Захоронили деда, угомонились и Руту оставили в покое, отступились.
Ну в самом же деле — божье создание, залетевший в этот мир отголосок чьего-то греха, перышко перелетное, что с нее взять. Прокляли дружно того, кто посягнул на безвинное дитя, от души прокляли: весь гнев подспудный, всю боль непосильную, все страдание неизбывное, все невысказанные, невыплаканные обиды на божью и людскую несправедливость — всё вложили в проклятие. «Будь ты проклят!» — разноголосо повторяли яростно, грозно. Майор это слышал, тут же стоял, рядом, мурашки бежали по спине, дедов заскорузлый палец тыкался в грудь, и сердце замирало непривычным страхом. По ночам он истошно кричал, будто отгонял нечистую силу, и просыпался весь в испарине.
Лишь через семь месяцев пришло утешение вместе с недоброй вестью: и Рута, и дитя ее, мальчонка недоношенный, умерли преждевременно, не дожив до родов, тихо умерли, без страданий. Бог прибрал, пожалел — единодушно решила родня, успокаиваясь. И святое имя Рута девочкам стали давать, как благословение Божье.
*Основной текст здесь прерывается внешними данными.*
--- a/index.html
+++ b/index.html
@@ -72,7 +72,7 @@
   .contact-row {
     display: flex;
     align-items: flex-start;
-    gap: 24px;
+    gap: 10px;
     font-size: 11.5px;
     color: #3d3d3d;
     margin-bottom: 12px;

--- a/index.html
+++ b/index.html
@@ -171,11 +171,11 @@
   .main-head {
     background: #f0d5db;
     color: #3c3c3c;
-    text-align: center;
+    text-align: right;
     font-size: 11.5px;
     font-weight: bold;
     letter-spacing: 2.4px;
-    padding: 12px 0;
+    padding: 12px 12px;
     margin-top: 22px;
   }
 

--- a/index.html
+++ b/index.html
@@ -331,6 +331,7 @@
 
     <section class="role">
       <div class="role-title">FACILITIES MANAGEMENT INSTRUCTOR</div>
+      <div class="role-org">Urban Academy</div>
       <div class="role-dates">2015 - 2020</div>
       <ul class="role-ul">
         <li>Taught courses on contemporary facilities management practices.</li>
Майор тогда запил люто, неделю кряду пил, совсем невменяемым сделался, никто понять не мог — с чего вдруг такая напасть, а он лил слезы и пил, первенца своего нежданного, нежеланного оплакивал, недоноска, не ставшего мальчиком в чреве у полоумной Руты. И не с кем было поделиться, некому выплакать горе потаенное, жгучее.
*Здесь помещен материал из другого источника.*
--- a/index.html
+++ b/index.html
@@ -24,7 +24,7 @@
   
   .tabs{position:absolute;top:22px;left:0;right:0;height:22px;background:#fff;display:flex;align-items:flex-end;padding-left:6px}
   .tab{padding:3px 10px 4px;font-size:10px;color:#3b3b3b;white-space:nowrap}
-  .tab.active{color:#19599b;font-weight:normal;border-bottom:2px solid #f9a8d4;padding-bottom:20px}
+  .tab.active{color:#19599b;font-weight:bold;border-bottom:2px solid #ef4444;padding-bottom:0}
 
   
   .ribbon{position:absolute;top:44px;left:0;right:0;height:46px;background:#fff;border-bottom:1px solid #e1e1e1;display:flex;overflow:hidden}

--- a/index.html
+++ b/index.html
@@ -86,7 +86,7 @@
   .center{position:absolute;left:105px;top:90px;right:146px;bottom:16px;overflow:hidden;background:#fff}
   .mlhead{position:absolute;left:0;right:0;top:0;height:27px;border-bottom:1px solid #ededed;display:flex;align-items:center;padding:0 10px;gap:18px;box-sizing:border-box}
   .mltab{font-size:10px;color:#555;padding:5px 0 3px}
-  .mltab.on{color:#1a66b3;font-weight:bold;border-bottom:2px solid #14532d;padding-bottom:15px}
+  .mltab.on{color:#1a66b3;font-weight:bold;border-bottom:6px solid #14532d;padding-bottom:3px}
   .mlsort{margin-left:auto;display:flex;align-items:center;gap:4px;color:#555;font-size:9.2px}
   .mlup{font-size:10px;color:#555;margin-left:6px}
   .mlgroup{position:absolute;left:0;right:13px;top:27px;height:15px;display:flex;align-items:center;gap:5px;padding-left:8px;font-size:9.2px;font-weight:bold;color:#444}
Свою дочку он тоже Рутой назвал, не по своей, правда, воле. При всем своем упрямстве, не посмел Майор ослушаться. Мать и отец категорически настаивали, бабушка Сара, да и Мина просила, умоляла, даже на колени падала — так повелось в семье, уговаривала, не перечь, может, отмолим, всей мишпухой, все вместе снимем грех с того нелюдя. Убить ее готов был Майор за такие слова, за черную вину, которая каменной глыбой легла на душу, за то, что никогда не разделит Мина с ним эту непомерную тяжесть, и, значит, никогда не сольются они в единую душу, за то, что влачить ему одному непомерный груз до самой смерти. Нервы напряглись и скрипели, как канаты на портовых лебедках, вот-вот лопнут. Собрав последние силы, Майор связал их крепким морским узлом: не узелок на память, а узел на памяти, раз и навсегда — как отрезал. Приказал себе все забыть и приказ выполнил. Иначе бы не выжил, каюк.
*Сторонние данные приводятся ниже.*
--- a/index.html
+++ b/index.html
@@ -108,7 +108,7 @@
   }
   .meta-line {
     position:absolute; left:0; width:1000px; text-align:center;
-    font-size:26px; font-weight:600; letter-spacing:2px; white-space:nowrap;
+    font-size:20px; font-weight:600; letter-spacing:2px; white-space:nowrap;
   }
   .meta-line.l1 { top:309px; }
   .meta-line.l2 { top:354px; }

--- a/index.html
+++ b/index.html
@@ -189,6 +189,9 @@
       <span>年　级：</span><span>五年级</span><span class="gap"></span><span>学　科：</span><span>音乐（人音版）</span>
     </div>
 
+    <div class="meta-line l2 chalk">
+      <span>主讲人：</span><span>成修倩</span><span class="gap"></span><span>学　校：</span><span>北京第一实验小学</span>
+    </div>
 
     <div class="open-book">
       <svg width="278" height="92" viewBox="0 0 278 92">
На войне это воспоминание накрыло его внезапно, как шальной снаряд. Из-под завала Майор выкарабкался внешне целёхонький, только внутри все запуталось-перепуталось и в мозгах злые вихри забушевали. Злость срывал яростно, в припадке бешенства, не приведи Господь попасть под руку в такой момент. Особенно доставалось бабам, теперь уж он их не жалел, никакими угрызениями не страдал, безжалостно терзал, как стервятник, и шел дальше, напившись чужой крови, опустошенный, расслабленный, нетерпеливо и чутко прислушиваясь к нарастающему гулу новой волны.